Dodici secondi alla fine e Larry Bird fece partire la tripla. Solo rete. Boston avanti per 106 a 104. I Lakers rimisero in gioco la sfera. La palla arrivò ancora a Jabbar. Il centone gialloviola subì fallo. Mise il primo libero. 106-105. Sbagliò il secondo.

McHale volò a rimbalzo. Thompson lo spinse leggermente da dietro. Kevin perse la palla che volò fuori dal terreno di gioco.
Per gli arbitri era stato McHale l'ultimo a toccare.
Nonostante le proteste dei biancoverdi e gli ululati del pubblico in contestazione, Los Angeles si apprestò alla rimessa.

Magic ricevette palla e penetrò in area leggermente spostato sulla destra. Kevin McHale si alzò per ostruirgli la visuale del canestro. Magic lo evitò, accentrandosi. Parish e Bird andarono verso di lui. L'intera storica front-line dei Celtics a contrastare il 32 gialloviola.

Magic si alzò in aria e lasciò andare un gancio oltre le mani protese degli uomini simbolo di Boston. Solo rete. 107 a 106.

Mancavano due secondi al termine della sfida. I Celtics avevano ancora un possesso per vincere. I Lakers incredibilmente lasciarono libero Bird per la tripla. Ma la storia era già  stata scritta. La palla scagliata con mano sicura, entrò ed uscì dal cesto. Poi ci fu solo il suono della sirena a decretare la fine delle ostilità .

I Lakers avevano vinto gara 4 grazie ad un gancio. Ma non era stato di Jabbar. “Junior sky-hook”, lo ribattezzò lo stesso Magic a fine gara.

“Ti aspetti di perdere con i Lakers per colpa di un gancio. Quello che non ti aspetto è che a farlo sia Magic!” le parole di Larry Joe Bird.

La frittata era fatta. Los Angles si era portata sul 3 a 1. I Celtics si imposero in gara 5 in casa per 123 a 108, nonostante 29 punti, 12 assist, 8 rimbalzi e 4 recuperi di un Magic che ebbe scarso apporto dai suoi compagni.

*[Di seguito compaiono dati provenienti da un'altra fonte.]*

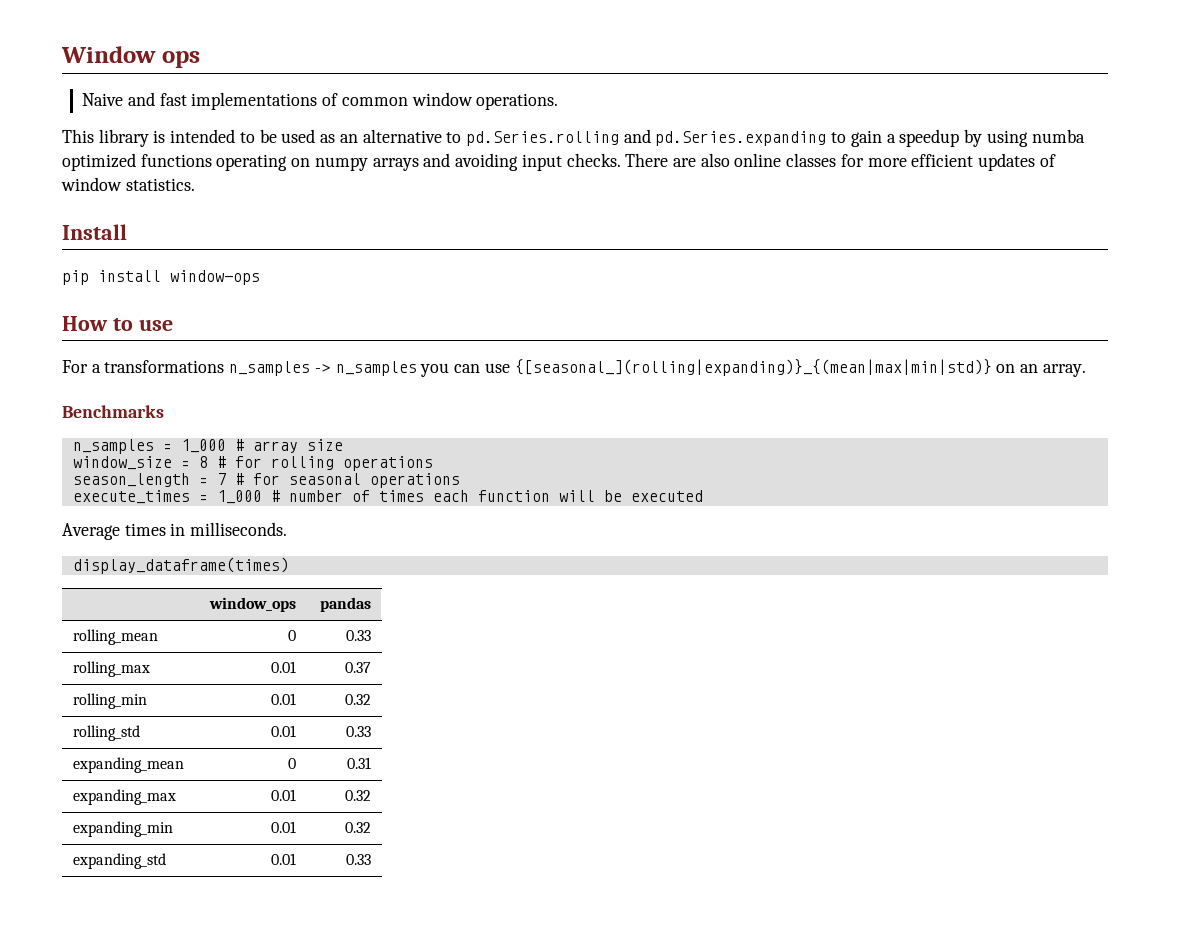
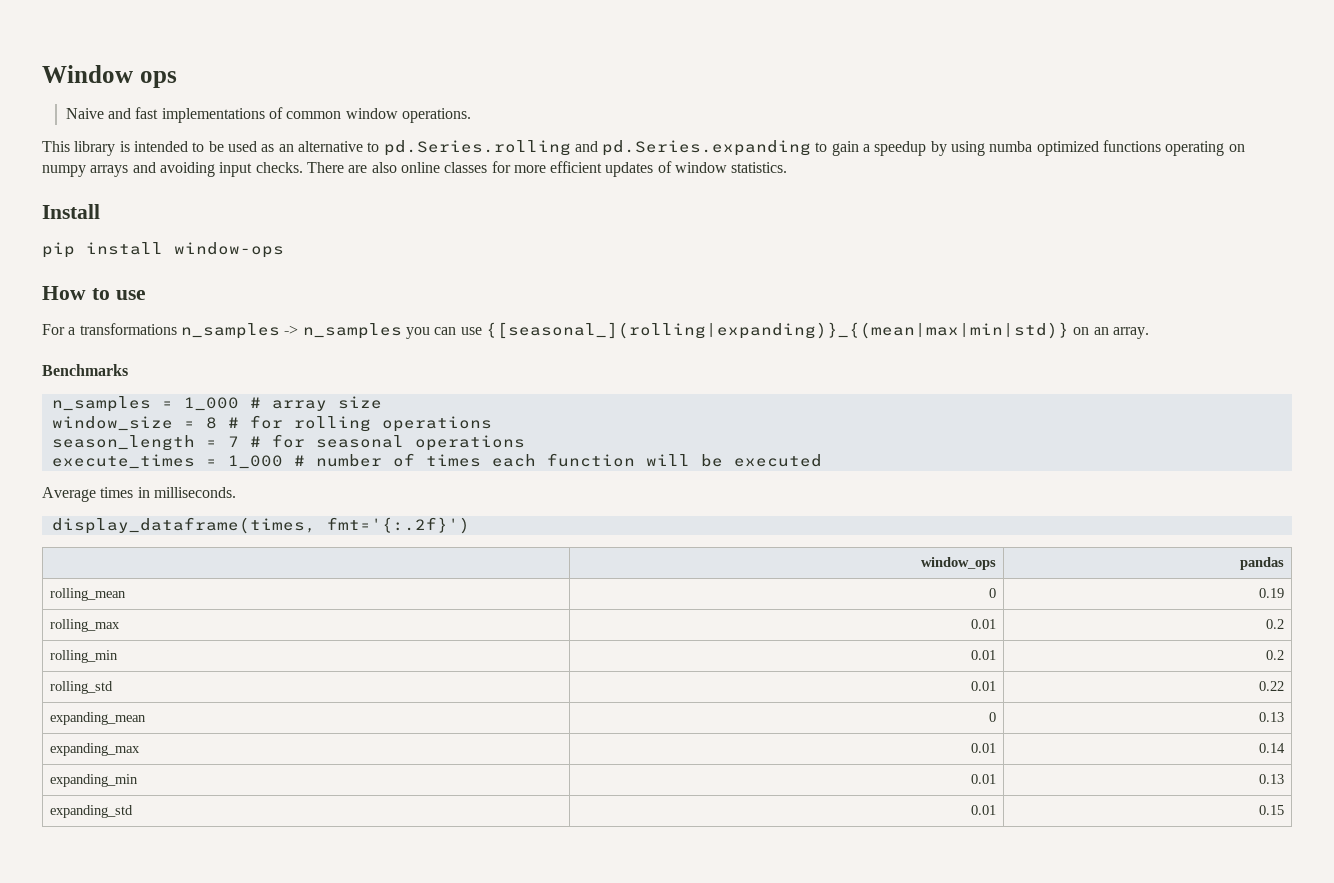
[72,557,289,574] display_dataframe(times) -> [51,517,470,534] display_dataframe(times, fmt='{:.2f}')
[345,630,371,641] 0.33 -> [1258,588,1284,598] 0.19
[344,662,371,673] 0.37 -> [1265,619,1284,629] 0.2
[344,694,371,705] 0.32 -> [1265,650,1284,660] 0.2
[345,726,371,737] 0.33 -> [1258,681,1284,691] 0.22
[346,757,371,769] 0.31 -> [1258,712,1284,722] 0.13
[344,790,371,801] 0.32 -> [1258,743,1285,753] 0.14
[344,822,371,833] 0.32 -> [1258,774,1284,784] 0.13
[345,854,371,865] 0.33 -> [1258,805,1284,815] 0.15

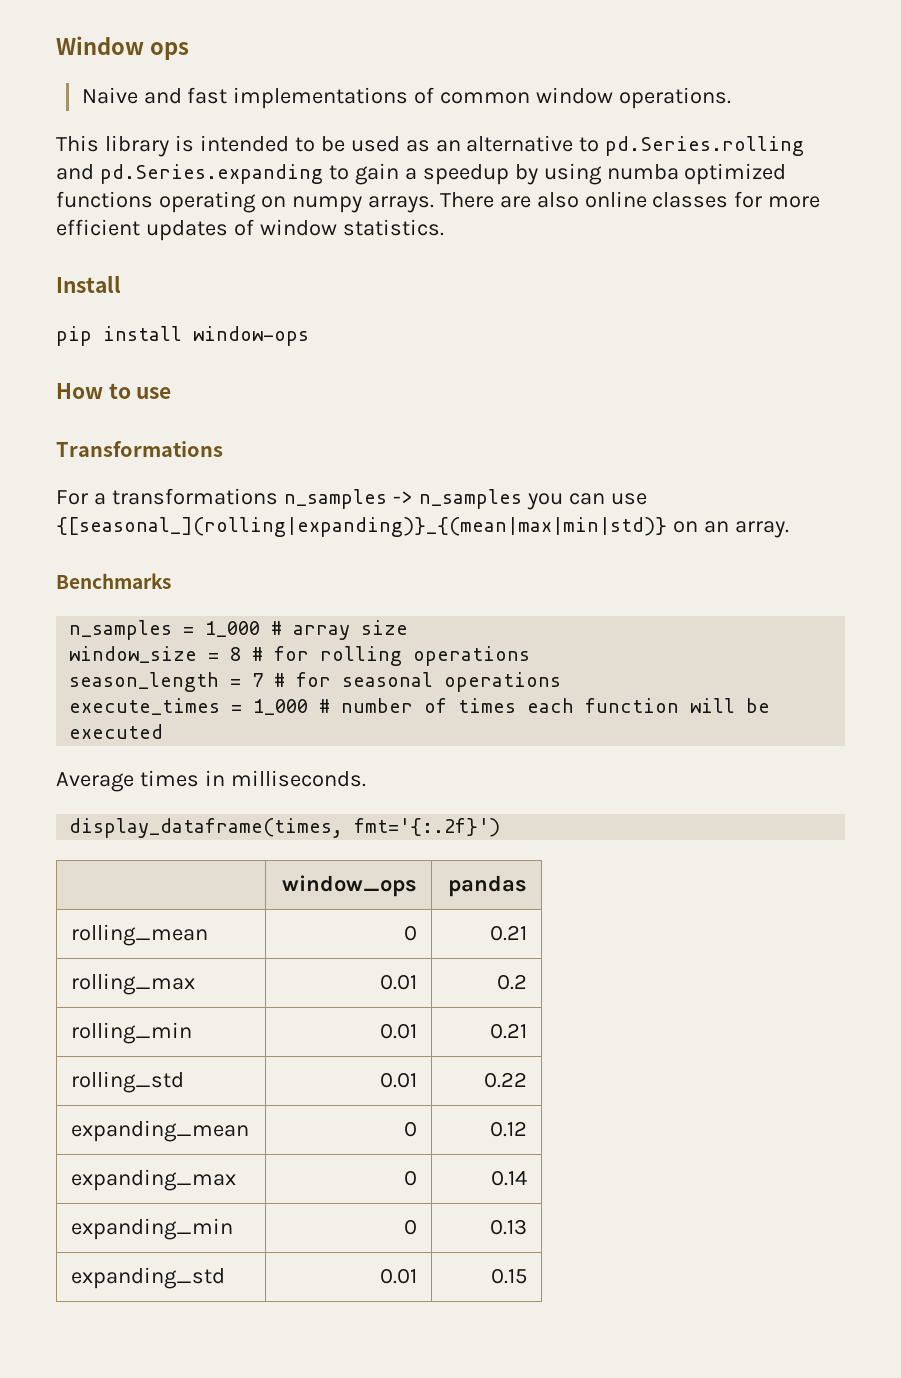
[90,162,303,177] arrays and avoiding input checks. -> [367,196,434,213] arrays.
(146, 295) none -> [56,441,223,457] // Transformations
[1258,588,1284,598] 0.19 -> [489,925,527,941] 0.21
[1265,650,1284,660] 0.2 -> [489,1023,527,1039] 0.21
[1258,712,1284,722] 0.13 -> [489,1121,527,1137] 0.12
[970,743,996,753] 0.01 -> [403,1170,417,1186] 0
[970,774,996,784] 0.01 -> [403,1219,417,1235] 0

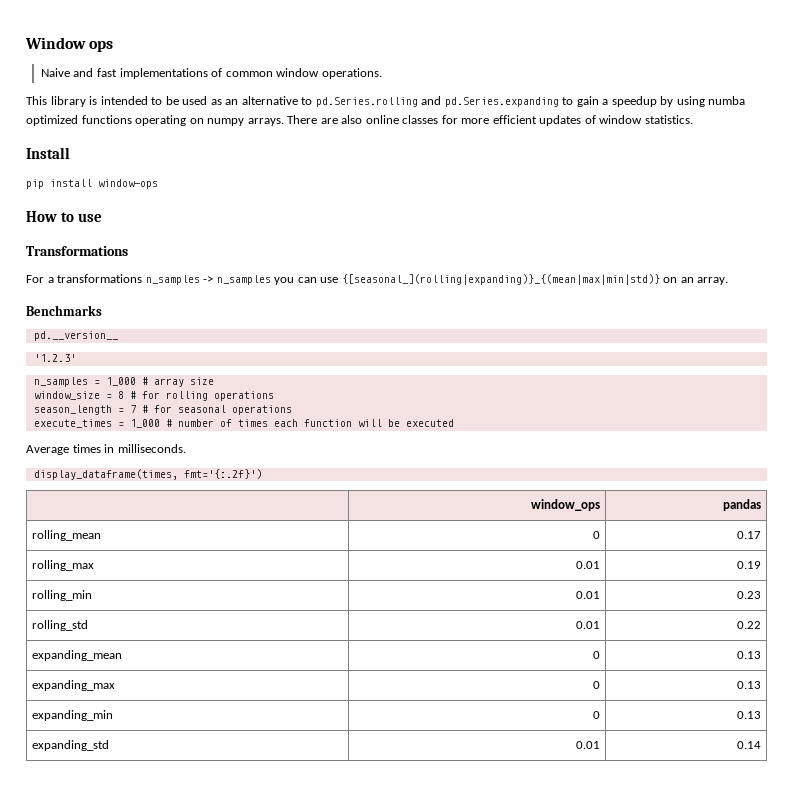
(171, 581) none -> [33,331,118,341] [33,354,76,362] // pd.__version__ // '1.2.3'
[489,925,527,941] 0.21 -> [736,531,761,539] 0.17
[496,974,527,990] 0.2 -> [736,561,761,569] 0.19
[489,1023,527,1039] 0.21 -> [736,591,761,599] 0.23
[489,1121,527,1137] 0.12 -> [736,651,761,659] 0.13
[490,1170,527,1186] 0.14 -> [736,681,761,689] 0.13
[490,1268,527,1284] 0.15 -> [736,741,761,749] 0.14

Ma ora Los Angles aveva due gare casalinghe da giocare per chiudere i conti. Alla prima i gialloviola non delusero. Partirono male.
All'intervallo i Celtics conducevano per 56 a 51. Magic aveva solo 4 punti a referto. Di nuovo l'incubo celtico aleggiava su un Forum silenzioso.
Ma quando le squadre tornarono sul terreno di gioco, la partita prese un'unica direzione. Wothy realizzò 22 punti.

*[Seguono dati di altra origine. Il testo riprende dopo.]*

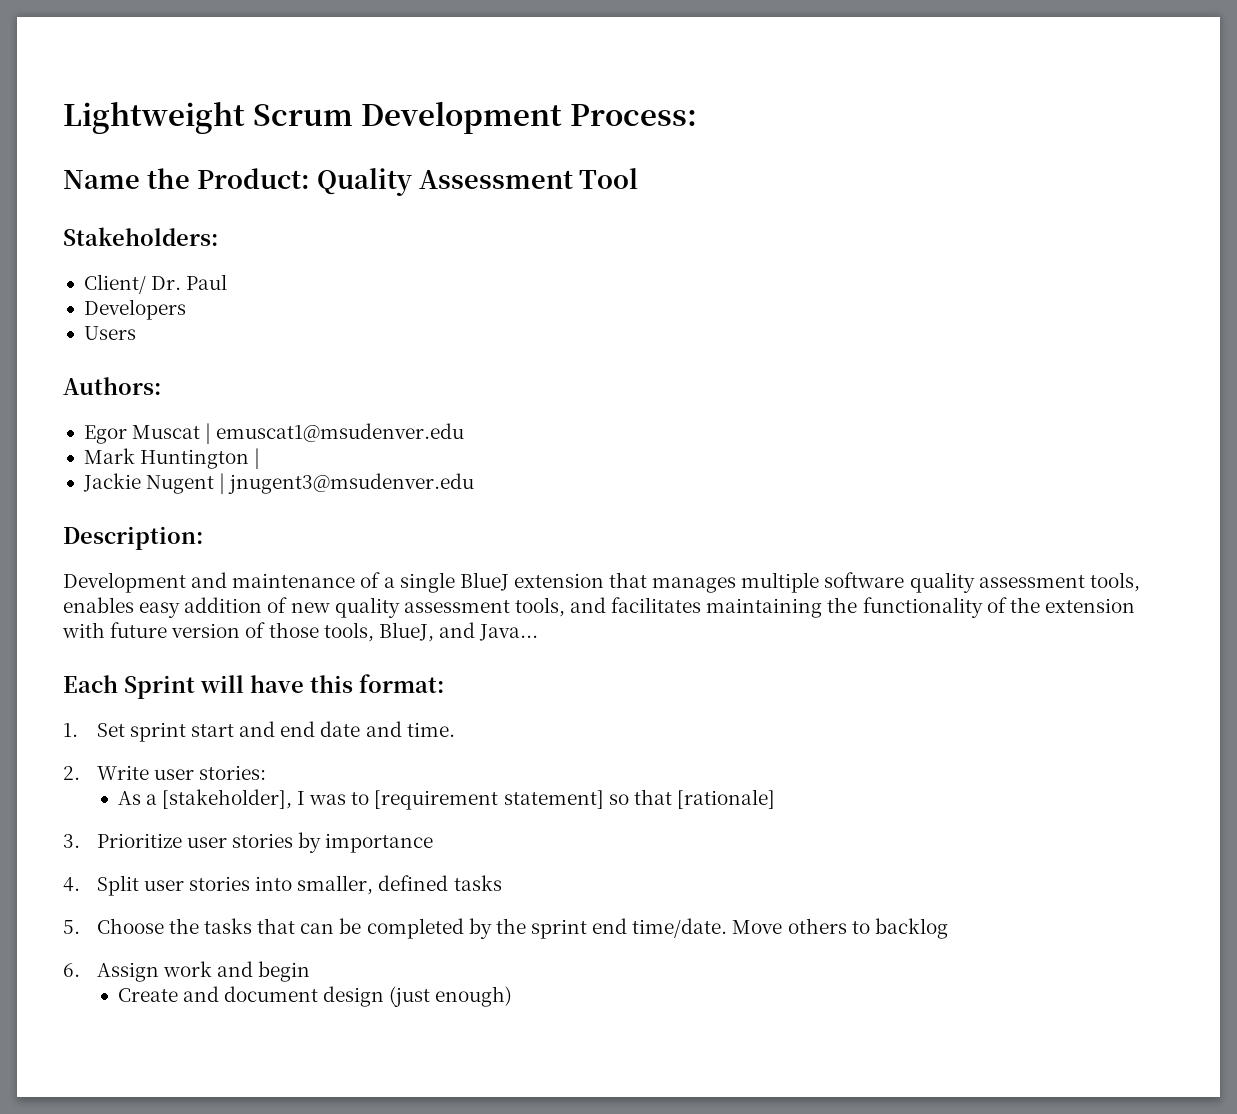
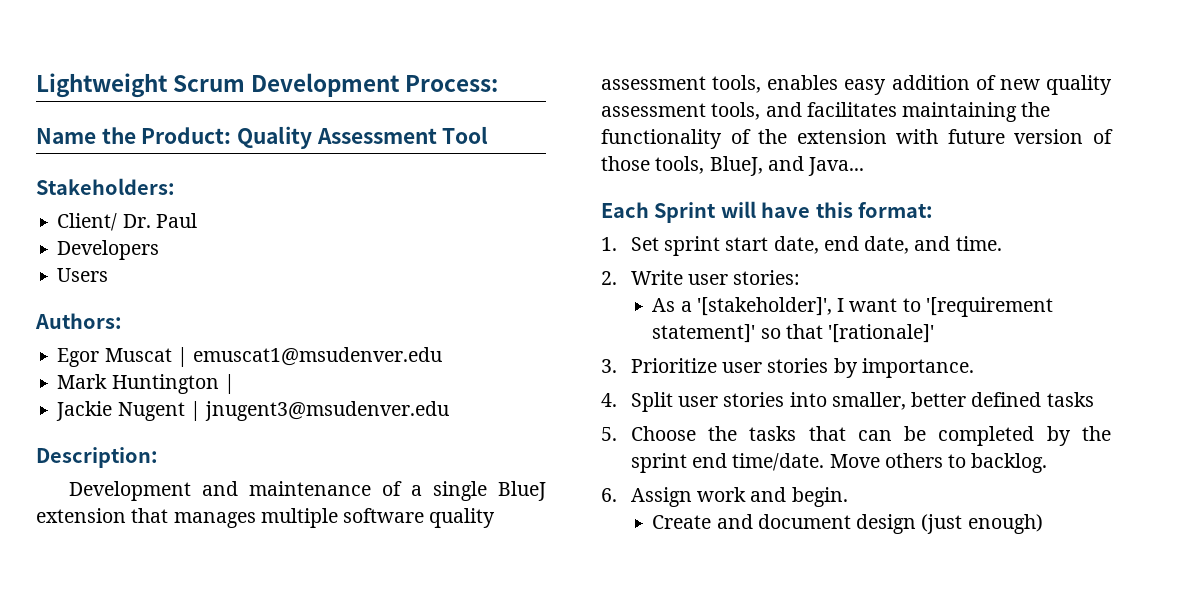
[239,721,361,737] and end date -> [773,236,910,254] date, end date,
[161,789,604,810] [stakeholder], I was to [requirement statement] -> [696,297,1053,317] [652,324,756,343] '[stakeholder]', I want to '[requirement statement]'
[677,789,776,809] [rationale] -> [828,324,935,343] '[rationale]'
[325,833,434,853] importance -> [861,358,974,378] importance.
(374, 885) none -> [911,392,967,407] better
[874,918,948,939] backlog -> [971,453,1048,473] backlog.
[258,961,311,982] begin -> [791,487,848,507] begin.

Jabbar ritornò ai fasti del passato per scrivere sul suo box score 32 punti, 6 rimbalzi e 4 stoppate.
Magic ebbe 16 punti, 19 assist, 8 rimbalzi. I Lakers rimontarono e vinsero gara 6 (106-93) e titolo.
Magic fu nominato MVP delle finali per la seconda volta in carriera.

Con la finale del 1987, si chiuderà  la magica era degli scontri fra Bird e Magic.
Si chiuderà  per ventuno lunghissimi anni anche l'epoca delle sfide fra Boston Celtics e Los Angeles Lakers.

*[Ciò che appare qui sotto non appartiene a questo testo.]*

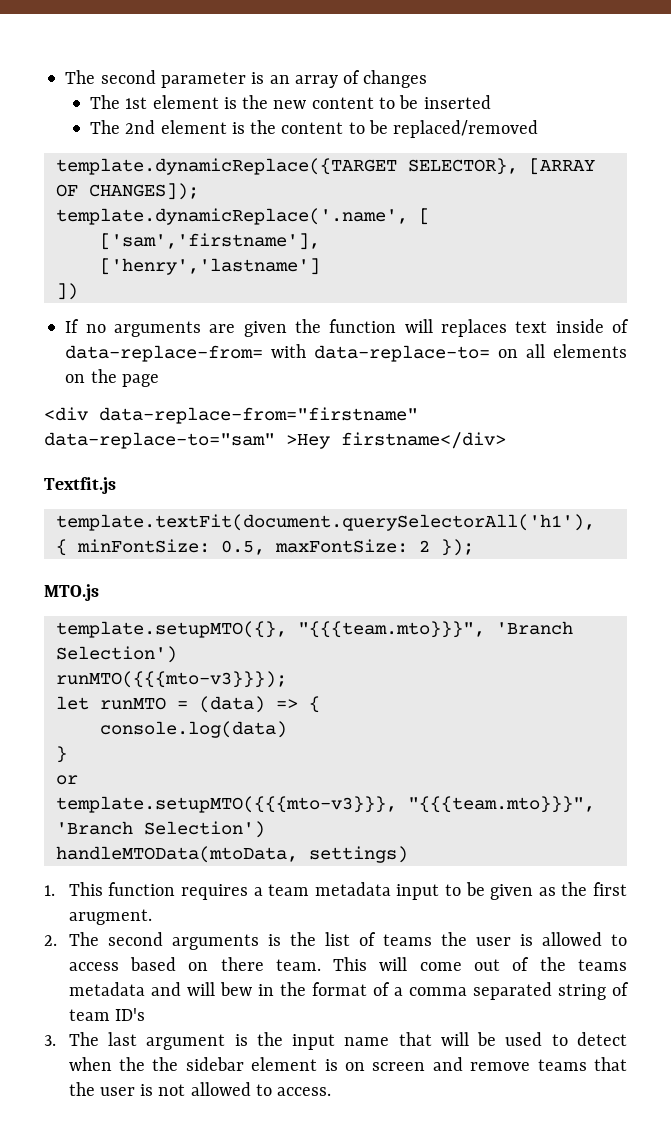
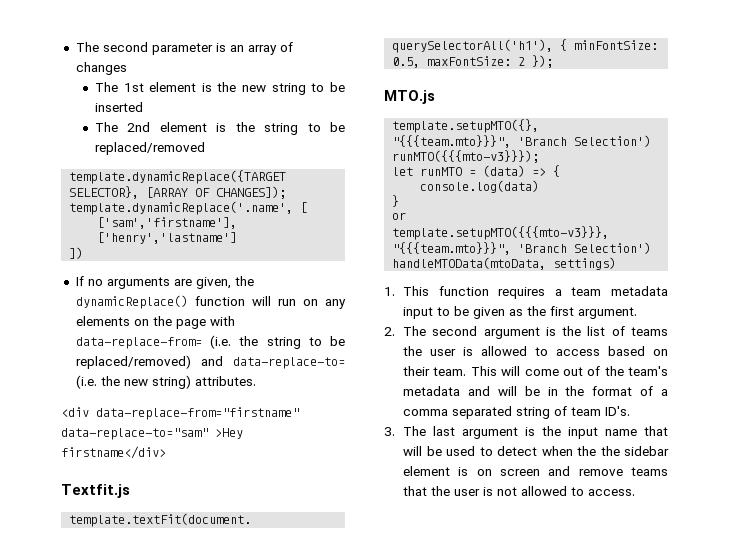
[311,97,374,109] content -> [271,83,306,95] string
[281,122,344,134] content -> [264,123,299,135] string
[243,319,629,337] [65,344,627,362] [65,369,159,387] given the function will replaces text inside of data-replace-from= with data-replace-to= on all elements on the page -> [195,276,254,289] [75,295,346,309] [75,316,235,329] [75,335,345,349] [75,355,345,369] [75,375,256,389] given, the dynamicReplace() function will run on any elements on the page with data-replace-from= (i.e. the string to be replaced/removed) and data-replace-to= (i.e. the new string) attributes.
[68,909,152,925] arugment. -> [578,307,638,319] argument.
[171,934,259,950] arguments -> [483,327,540,339] argument
[220,957,264,971] there -> [403,366,431,376] their
[578,959,627,971] teams -> [628,366,668,376] team's
[219,982,252,996] bew -> [524,386,540,396] be
[114,1008,145,1021] ID's -> [605,406,631,416] ID's.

Finchè un pugno di ragazzi, alcuni con la maglia gialloviola di nome Bryant, Odom, Gasol, altri con quella biancoverde di nome Garnett, Pierce, Allen, decideranno che era tempo di rinverdire questa eterna, meravigliosa sfida. La più grande che la NBA abbia mai conosciuto.
E anche stavolta, siamo sicuri, sarà  autentico, meraviglioso spettacolo.